Andrew, I agree that cloze functionality is probably not useful for the manual :-) I had a quick poke about with GitLab - I can see it has "on this page" on the right, but doesn't appear to have a TOC for major sections - do you have a link to something that looks more similar to Anki's manual?

Jupyter Book looks fancy, but I'm not sure we need all that.

dae commented 3 years ago

I migrated AnkiMobile's manual over to mdbook a few days ago. The links to separate sections had to be manually updated which was a pain - while there's a link checker available for external links, it doesn't understand #anchor links. Happy with the faster page load speeds and the fact that the interface responds nicely on phones (and even follows the set dark mode). There were some out-of-date sections that needed updating at the same time, so it took longer than expected.

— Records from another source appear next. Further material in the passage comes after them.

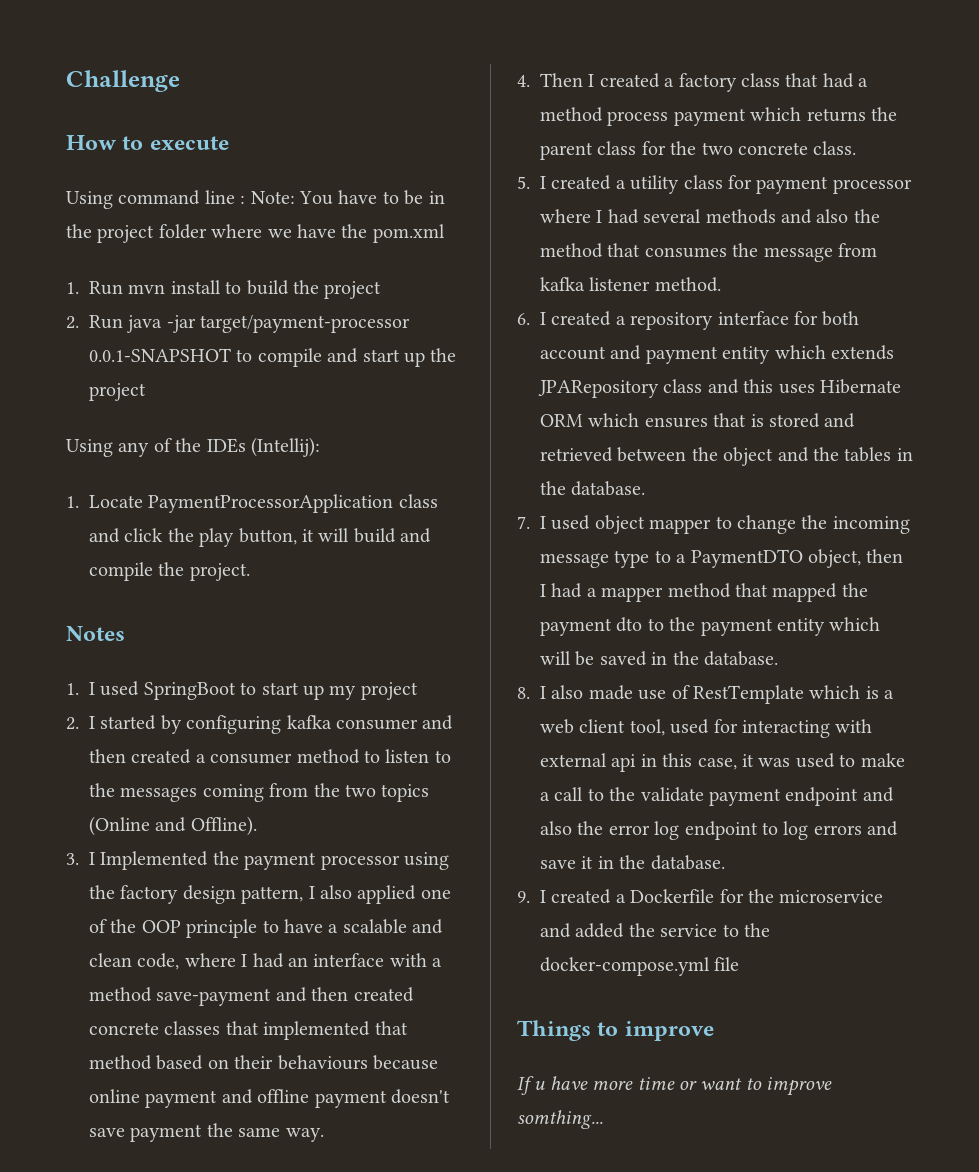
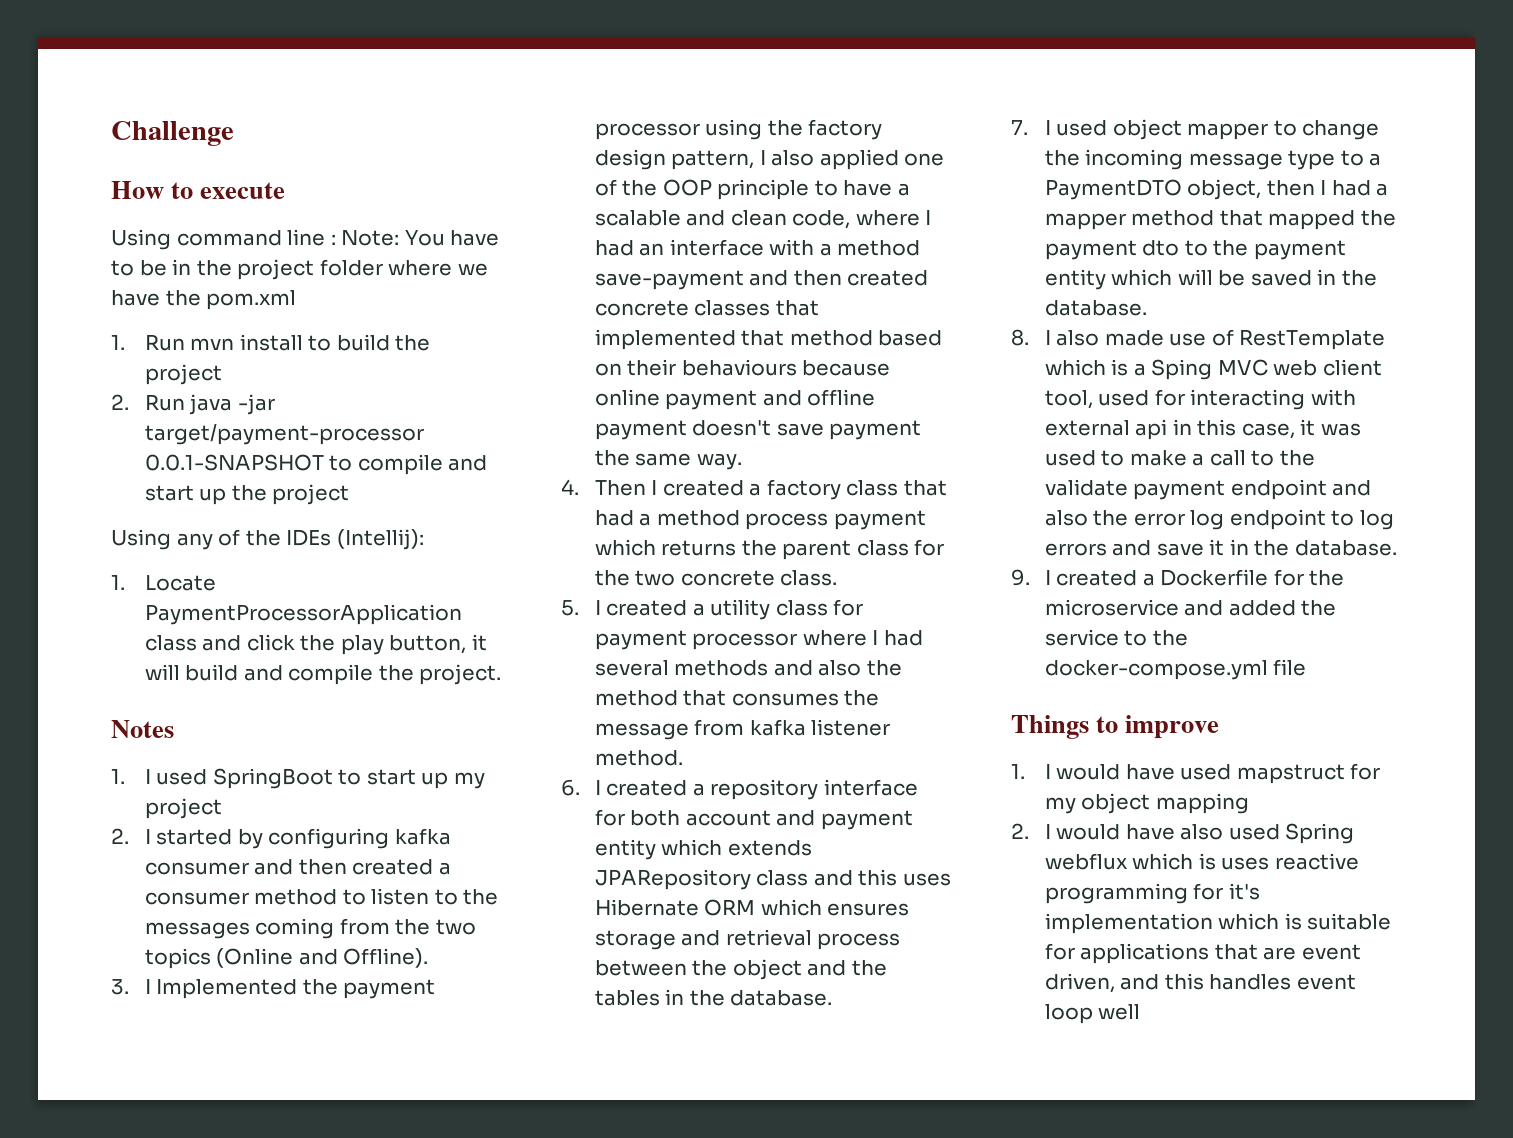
- 6. I created a repository interface for both account and payment entity which extends JPARepository class and this uses Hibernate ORM which ensures that is stored and retrieved between the object and the tables in the database.
+ 6. I created a repository interface for both account and payment entity which extends JPARepository class and this uses Hibernate ORM which ensures storage and retrieval process between the object and the tables in the database.
- 8. I also made use of RestTemplate which is a web client tool, used for interacting with external api in this case, it was used to make a call to the validate payment endpoint and also the error log endpoint to log errors and save it in the database.
+ 8. I also made use of RestTemplate which is a Sping MVC web client tool, used for interacting with external api in this case, it was used to make a call to the validate payment endpoint and also the error log endpoint to log errors and save it in the database.
- If u have more time or want to improve somthing...
+ 1. I would have used mapstruct for my object mapping
+ 2. I would have also used Spring webflux which is uses reactive programming for it's implementation which is suitable for applications that are event driven, and this handles event loop well

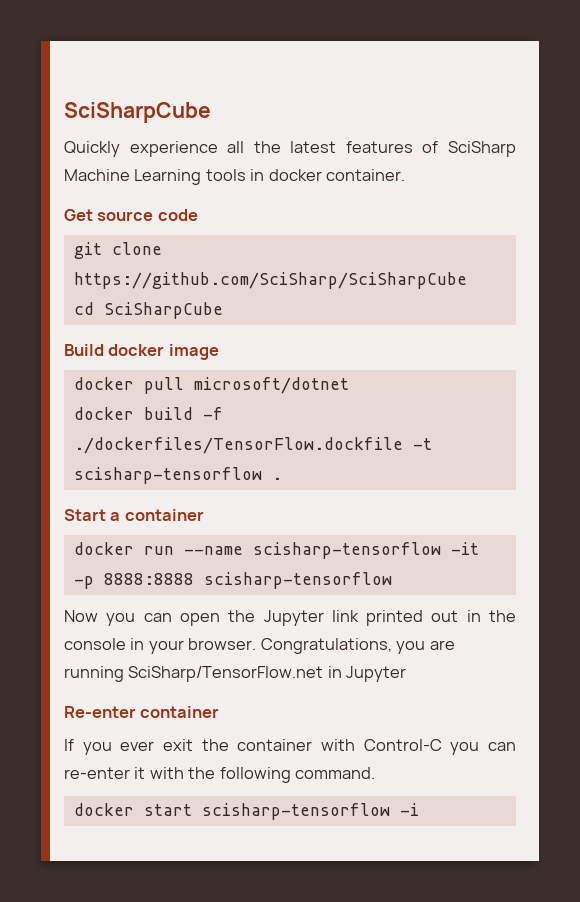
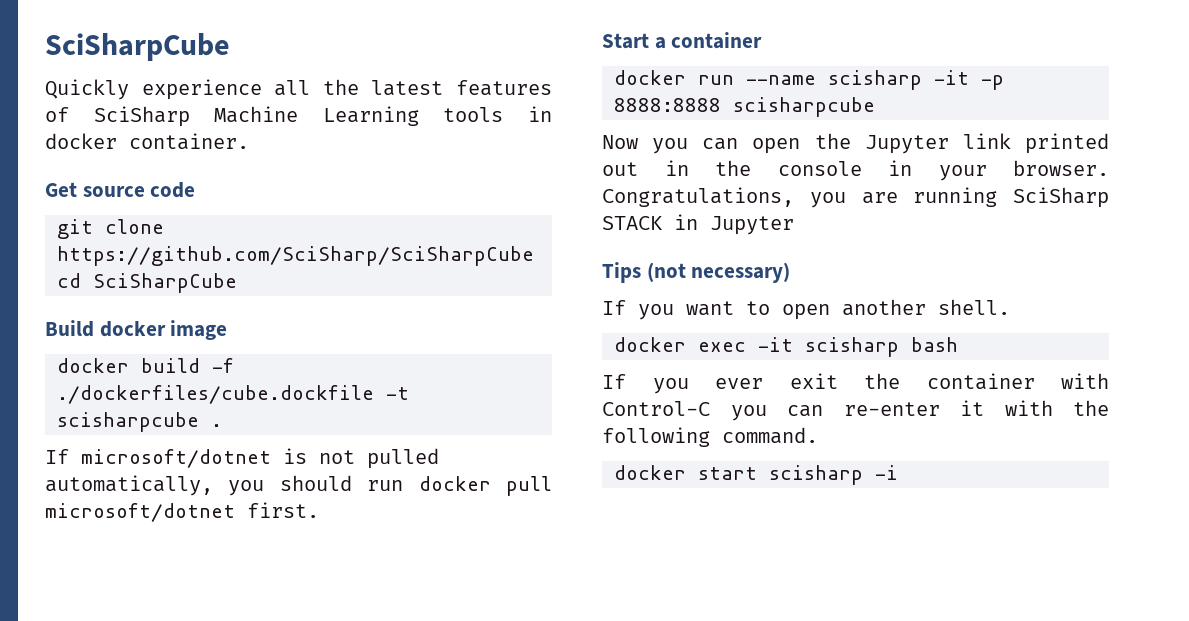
- docker pull microsoft/dotnet
- docker build -f ./dockerfiles/TensorFlow.dockfile -t scisharp-tensorflow .
+ docker build -f ./dockerfiles/cube.dockfile -t scisharpcube .
+ If microsoft/dotnet is not pulled automatically, you should run docker pull microsoft/dotnet first.
- docker run --name scisharp-tensorflow -it -p 8888:8888 scisharp-tensorflow
+ docker run --name scisharp -it -p 8888:8888 scisharpcube
- Congratulations, you are running SciSharp/TensorFlow.net in Jupyter
+ Congratulations, you are running SciSharp STACK in Jupyter
- Re-enter container
+ Tips (not necessary)
+ If you want to open another shell.
+ docker exec -it scisharp bash
- docker start scisharp-tensorflow -i
+ docker start scisharp -i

While there is a TOC generator that can embed a TOC at the top of right section, I opted for unrolling the nested sections into separate top-level sections for AnkiMobile. Anki's manual is larger and that probably won't be practical, so if migrating it, we may need to either put the TOC on the top right of each section, or start splitting the files up and linking subsections in the left outline. The former is much easier than the latter, so would probably be the best way to start, as we could gradually migrate to the latter if appropriate.

We're currently using https://github.com/peaceiris/actions-mdbook to build the pages, but that does not appear to support anything except the base mdbook, so we'd need to write our own action, or I'd need to set up Buildkite to build the manual with mdbook-toc installed.

dae commented 3 years ago

Forgot to close this; the manual has subsequently been migrated to mdbook.